# YOUR TASK:
Pull every line with "Blue" from the entries below.

(Stored items)
● ● ● ● ● ● ●

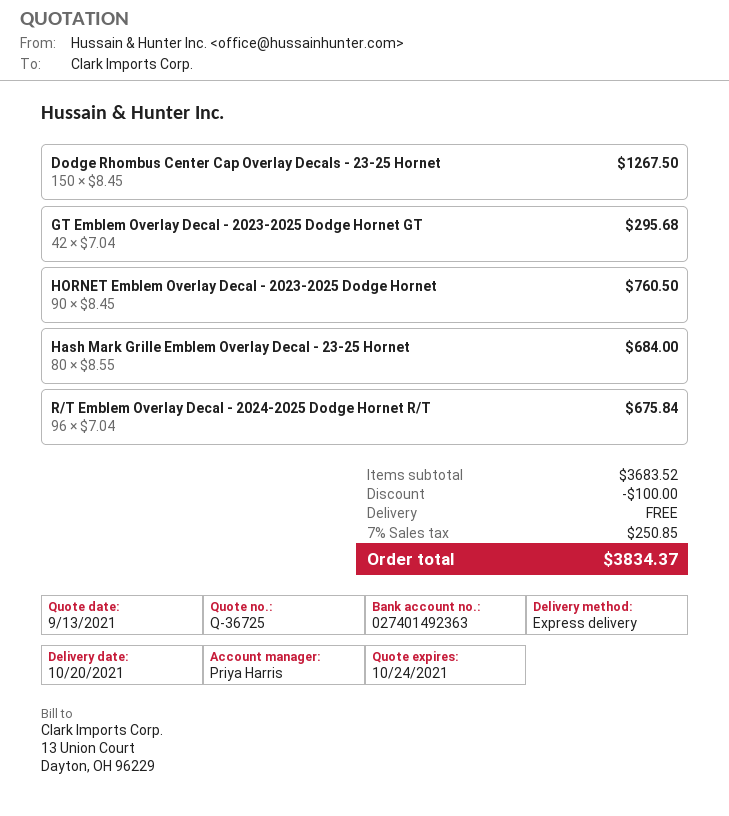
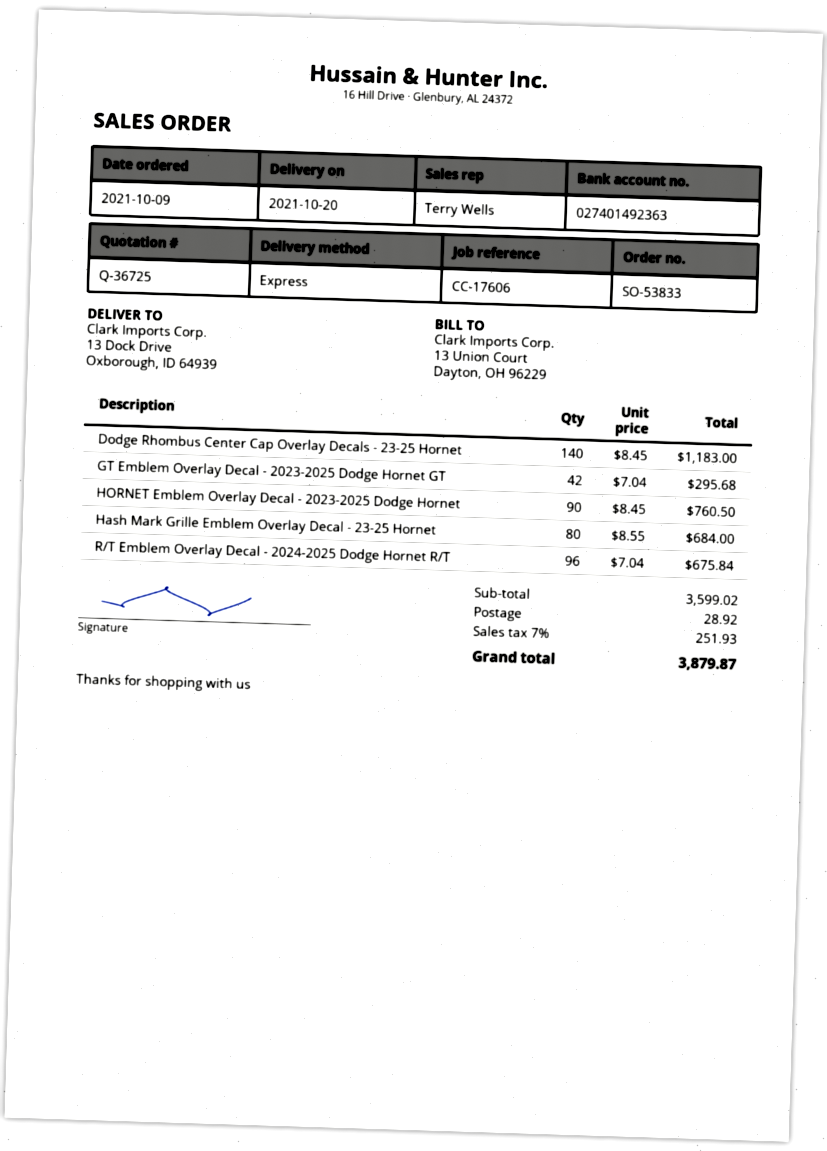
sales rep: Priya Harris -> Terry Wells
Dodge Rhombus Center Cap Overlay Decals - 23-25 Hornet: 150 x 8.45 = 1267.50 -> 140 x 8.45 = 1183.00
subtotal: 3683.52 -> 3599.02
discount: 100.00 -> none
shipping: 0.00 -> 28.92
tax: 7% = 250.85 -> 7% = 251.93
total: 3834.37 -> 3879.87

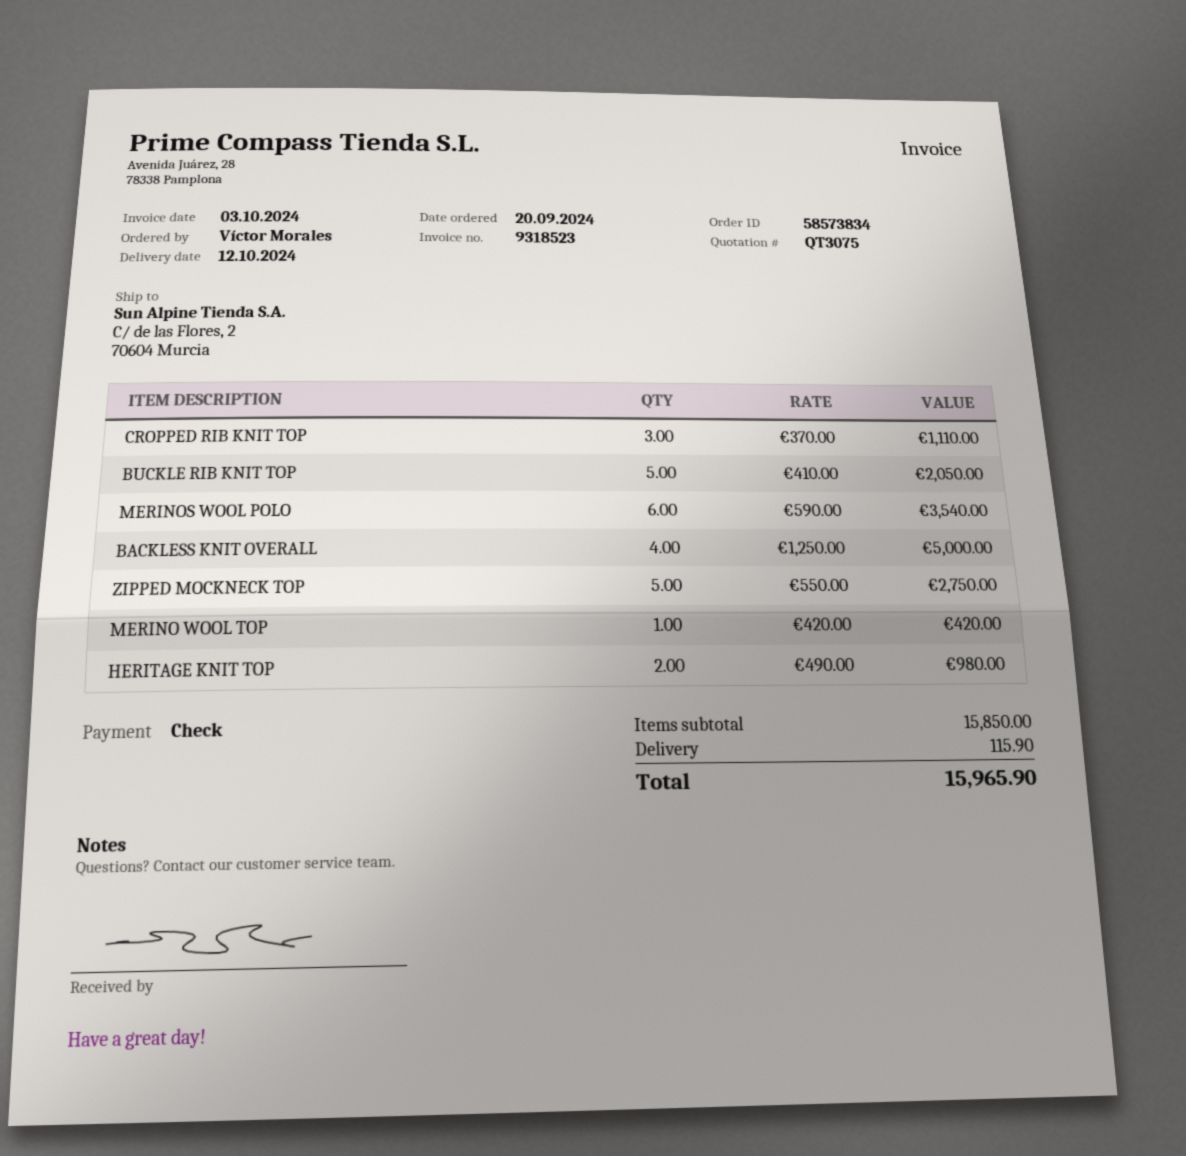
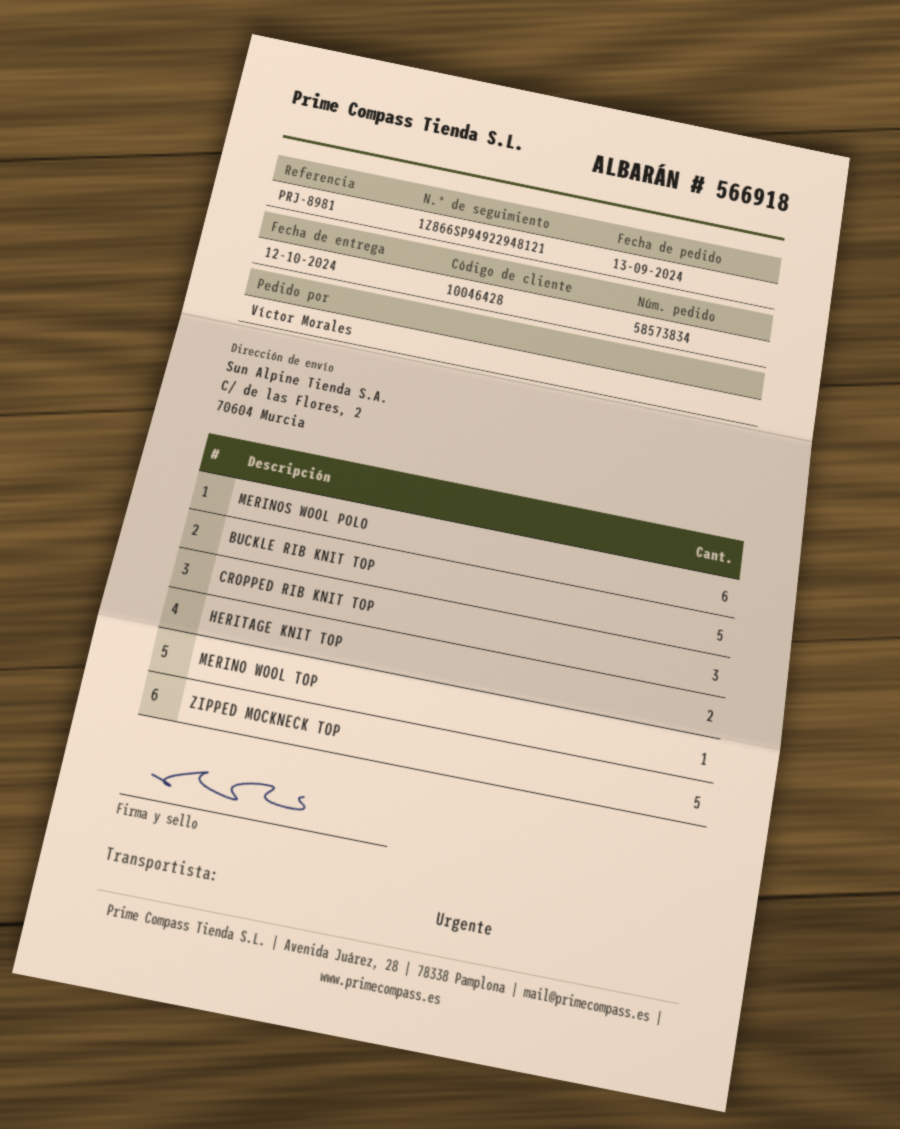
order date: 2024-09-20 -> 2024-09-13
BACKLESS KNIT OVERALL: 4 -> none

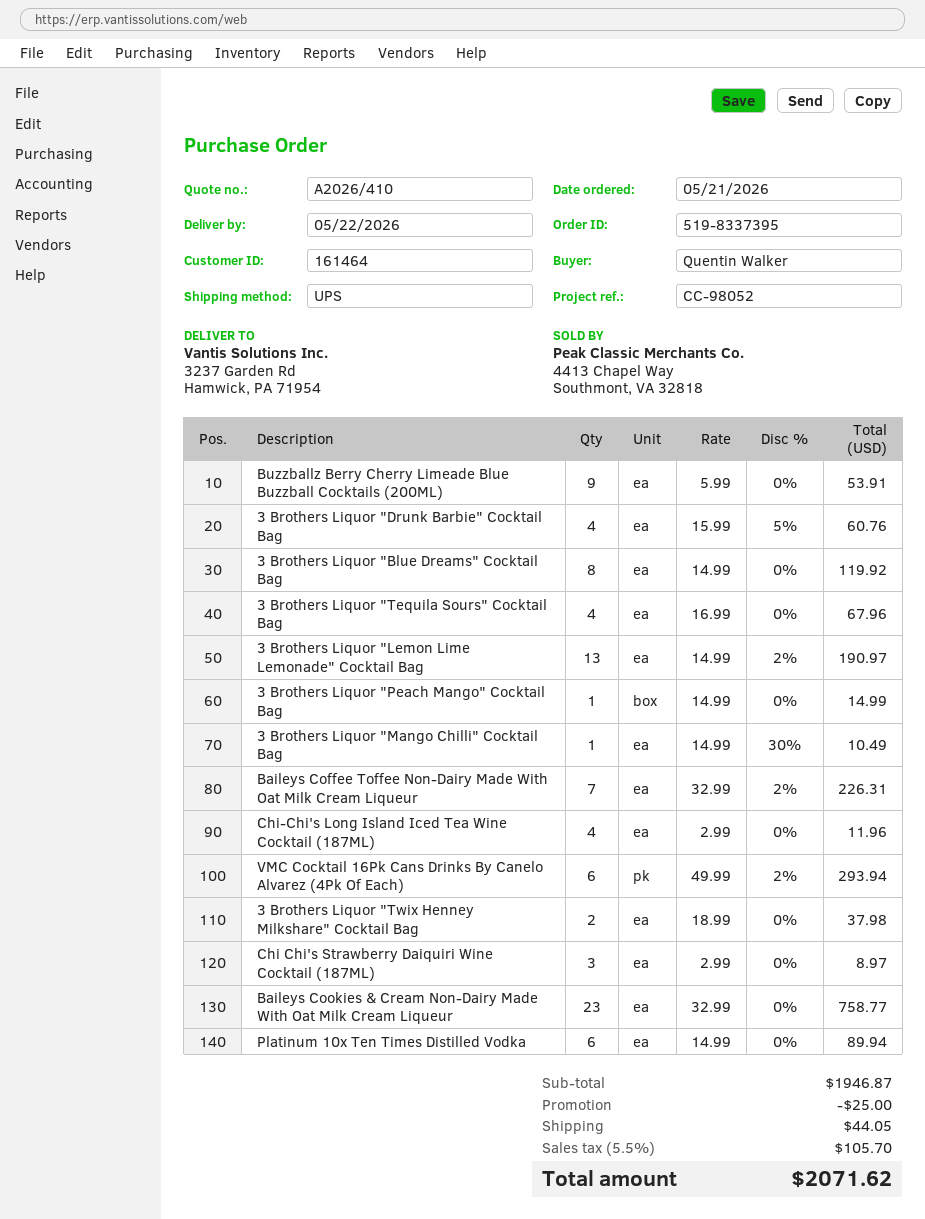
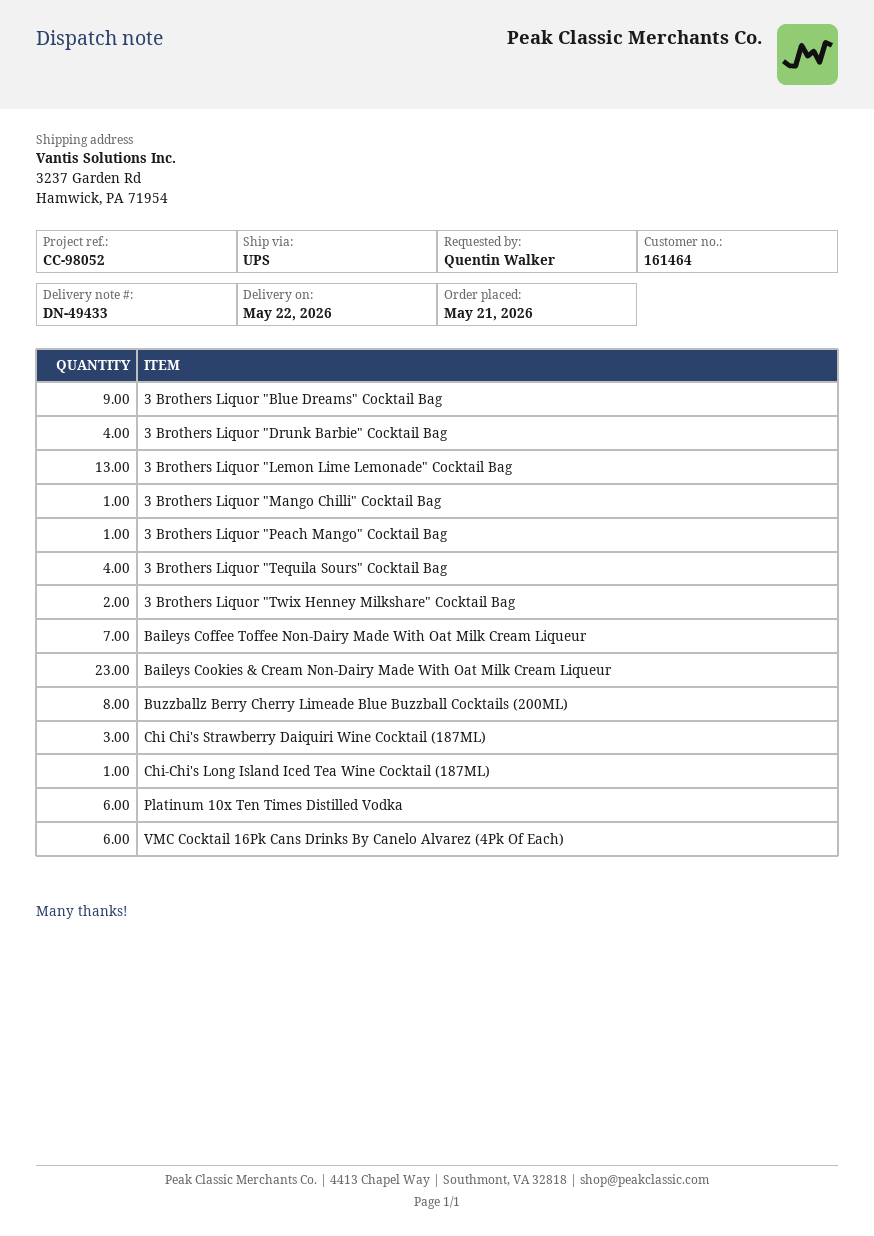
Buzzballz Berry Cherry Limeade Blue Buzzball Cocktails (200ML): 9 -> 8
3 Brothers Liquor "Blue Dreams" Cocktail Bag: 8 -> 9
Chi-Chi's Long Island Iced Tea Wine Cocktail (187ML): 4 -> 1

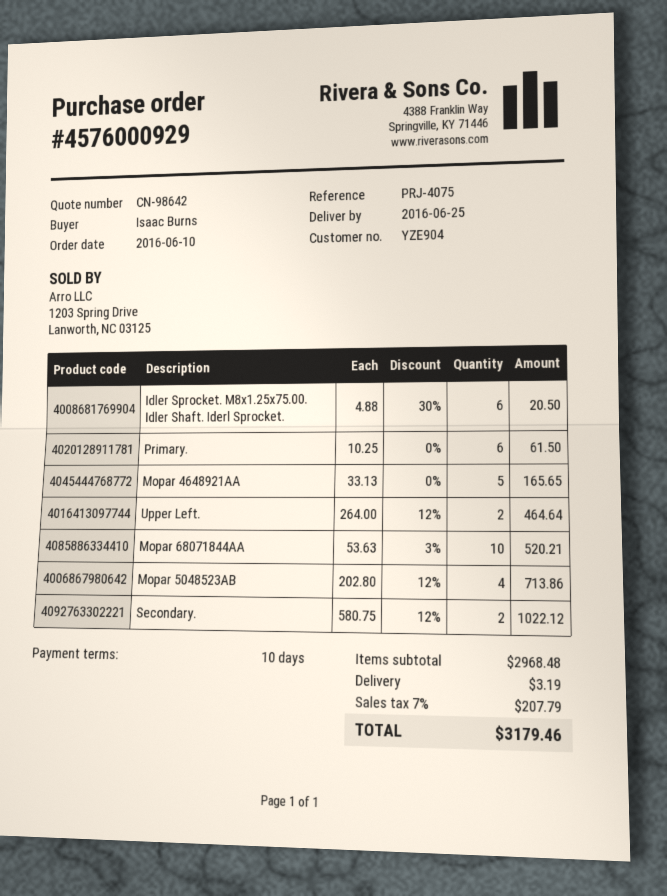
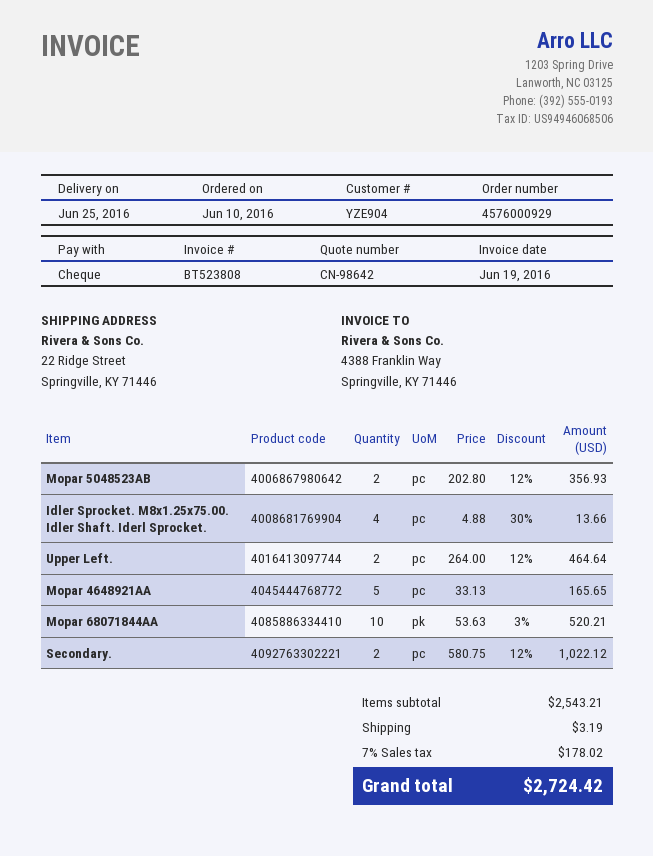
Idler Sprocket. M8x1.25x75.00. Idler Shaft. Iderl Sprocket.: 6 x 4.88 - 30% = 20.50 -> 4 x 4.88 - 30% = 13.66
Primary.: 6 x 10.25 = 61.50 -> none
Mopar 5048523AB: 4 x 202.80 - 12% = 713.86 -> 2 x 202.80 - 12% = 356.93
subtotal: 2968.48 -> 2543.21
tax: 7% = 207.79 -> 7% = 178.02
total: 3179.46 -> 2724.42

● ● ● ● ● ● ●

# OUTPUT OF THE TASK:
Buzzballz Berry Cherry Limeade Blue Buzzball Cocktails (200ML): 9 -> 8
3 Brothers Liquor "Blue Dreams" Cocktail Bag: 8 -> 9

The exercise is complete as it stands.